入力と検証を関数化すると再利用とテストが容易です。

unittest.mockinputを差し替えれば対話なしでテストできます。

Python
# 入力+検証を関数に閉じ込める
def ask_int_in_range(prompt: str, lo: int, hi: int) -> int:
    while True:
        try:
            v = int(input(prompt))
        except ValueError:
            print("整数で入力してください。")
            continue
        if lo <= v <= hi:
            return v
        print(f"{lo}〜{hi}の範囲で入力してください。

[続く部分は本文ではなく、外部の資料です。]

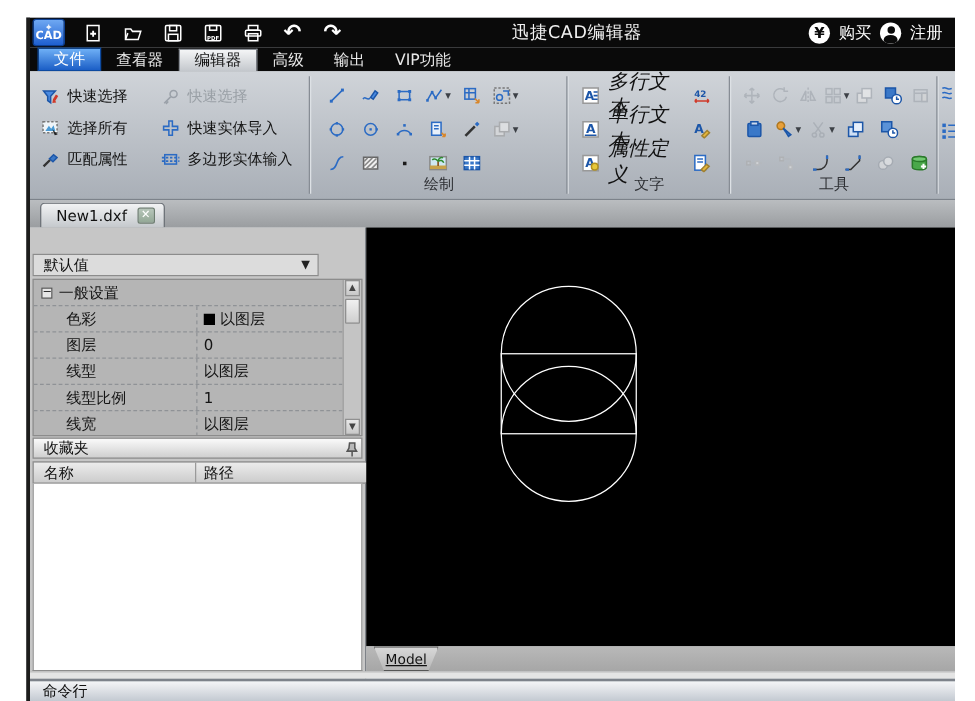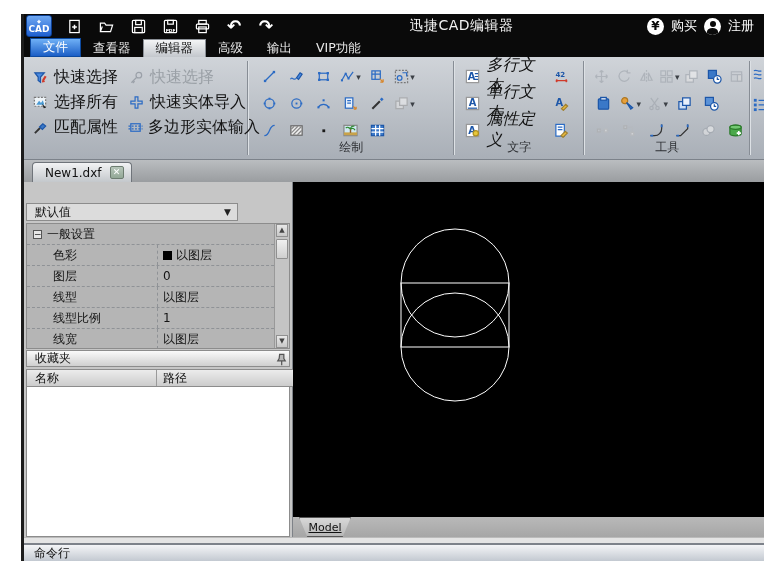--- a/index.html
+++ b/index.html
@@ -28,21 +28,21 @@
   .menu-item { color:#e8e8e8; padding:0 12px; display:flex; align-items:center; font-size:12.5px; }
   .menu-item.accent { background:linear-gradient(#6fb0f6,#1b5ec6); color:#fff; border:1px solid #0d4aa0; }
   .menu-item.selected { background:linear-gradient(#f4f5f6,#c3c7cc); color:#111; border:1px solid #8a8f96; border-bottom:none; }
 
   
   .ribbon { position:absolute; left:0; top:43px; width:100%; height:103px; background:linear-gradient(#d0d4d9,#a9afb7); border-bottom:1px solid #7c828a; display:flex; overflow:hidden; }
   .rgroup { position:relative; height:100%; padding-top:8px; }
   .rgroup .glabel { position:absolute; bottom:3px; left:0; width:100%; text-align:center; color:#2d2f33; font-size:12px; }
   .rdivider { width:2px; height:92%; margin:4px 1px 0 1px; border-left:1px solid #878d95; border-right:1px solid #dde1e5; }
   .sel-grid { display:grid; grid-template-columns:96px 128px; grid-auto-rows:25px; align-items:center; margin-left:8px; }
-  .rbtn { display:flex; align-items:center; gap:5px; font-size:16px; color:#141414; white-space:nowrap; }
+  .rbtn { display:flex; align-items:center; gap:5px; font-size:12px; color:#141414; white-space:nowrap; }
   .rbtn.dim { color:#9aa0a6; }
   .rbtn .ric { width:17px; height:17px; display:flex; align-items:center; justify-content:center; }
   .icon-rows { display:flex; flex-direction:column; gap:4px; }
   .icon-row { display:flex; align-items:center; }
   .cell { width:27px; height:23px; display:flex; align-items:center; justify-content:center; position:relative; }
   .cell .dd { font-style:normal; font-size:9px; color:#3c4046; margin-left:1px; }
   .cell.dim svg { opacity:.55; }
   .txt-rows { display:flex; flex-direction:column; gap:5px; margin-left:8px; }
   .txt-row { display:flex; align-items:center; gap:5px; height:22px; }
   .txt-row .lbl { width:62px; font-size:16px;font-style:italic; }
@@ -51,21 +51,21 @@
 
   
   .tabbar { position:absolute; left:0; top:146px; width:100%; height:22px; background:linear-gradient(#babdc0,#9a9da0); border-bottom:1px solid #808archive0; display:flex; align-items:flex-end; }
   .doctab { margin-left:8px; height:20px; padding:0 7px 0 12px; background:linear-gradient(#f2f3f4,#c4c8cc); border:1px solid #6f747a; border-bottom:none; border-radius:4px 4px 0 0; display:flex; align-items:center; gap:8px; font-size:12px; color:#111; }
   .tabclose { width:14px; height:13px; background:linear-gradient(#b7c6ba,#93a896); border:1px solid #6d7d70; border-radius:2px; color:#fff; font-size:9px; line-height:11px; text-align:center; font-weight:bold; }
 
   
   .leftpanel { position:absolute; left:0; top:168px; width:269px; bottom:18px; background:#c6c6c6; border-right:1px solid #7e8288; }
   .phead { position:absolute; left:2px; width:264px; height:17px; background:linear-gradient(#fafafa,#cfcfcf); border:1px solid #8c8c8c; display:flex; align-items:center; justify-content:space-between; padding:0 4px 0 8px; font-size:12px; color:#111; }
   .pin { width:11px; height:13px; }
-  .combo { position:absolute; left:2px; top:21px; width:212px; height:18px; background:#dcdcdc; border:1px solid #8c8c8c; display:flex; align-items:center; justify-content:space-between; padding:0 6px 0 8px; font-size:12px; }
+  .combo { position:absolute; left:2px; top:21px; width:229px; height:18px; background:#dcdcdc; border:1px solid #8c8c8c; display:flex; align-items:center; justify-content:space-between; padding:0 6px 0 8px; font-size:12px; }
   .combo .ar { font-size:9px; color:#222; }
   .pgrid { position:absolute; left:2px; top:41px; width:264px; height:126px; background:#b5b5b5; border:1px solid #8c8c8c; overflow:hidden; }
   .prow { position:relative; height:21px; display:flex; align-items:center; border-bottom:1px dashed #8f9296; }
   .prow .pname { width:130px; padding-left:26px; color:#141414; }
   .prow.sec .pname { padding-left:6px; display:flex; align-items:center; gap:5px; }
   .prow .pval { flex:1; border-left:1px dashed #8f9296; height:100%; display:flex; align-items:center; padding-left:5px; color:#141414; }
   .minusbox { width:9px; height:9px; border:1px solid #555; background:#e6e6e6; font-size:9px; line-height:7px; text-align:center; color:#222; }
   .swatch { width:9px; height:9px; background:#000; margin-right:4px; }
   .vsb { position:absolute; right:0; top:0; width:15px; height:100%; background:#c4c4c4; border-left:1px solid #999; }
   .vsb .sbtn { position:absolute; left:1px; width:12px; height:13px; background:linear-gradient(#e8e8e8,#c8c8c8); border:1px solid #909090; font-size:7px; text-align:center; line-height:11px; color:#444; }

")

if __name__ == "__main__":
    x = ask_int_in_range("点数(0-100): ", 0, 100)
    print("受理:", x)

簡単なテスト例です。

Python
# テスト例(unittest + mock)
import unittest
from unittest.mock import patch

class TestInput(unittest.TestCase):
    def test_ask_int_in_range(self):
        # 文字→範囲外→妥当 という入力を順に供給
        inputs = iter(["abc", "120", "85"])
        with patch("builtins.input", lambda _: next(inputs)):
            with patch("builtins.print"):  # ノイズ抑制
                self.assertEqual(ask_int_in_range("点数(0-100): ", 0, 100), 85)

if __name__ == "__main__":
    unittest.main()
実行例(要: Pythonでのユニットテスト実行):
.
----------------------------------------------------------------------
Ran 1 test in 0.00s

OK

まとめ

input()は戻り値が常に文字列である点を起点に、プロンプト設計、空入力・大小文字・空白や全角の正規化、int()/float()による型変換、try/exceptでの堅牢な検証へとつながります。

複数値の取得にはsplit()map()、大量入力にはsys.stdin.readline()が有効です。

日本語や全角数字はunicodedata.normalizeで正規化し、エンコーディングにも配慮すると安心です。

最後に、入力ロジックは関数化してテスト可能にすることで、保守性と品質を高められます。

日々の小さな入力処理でも、これらのベストプラクティスを取り入れて使い勝手と信頼性を両立させてください。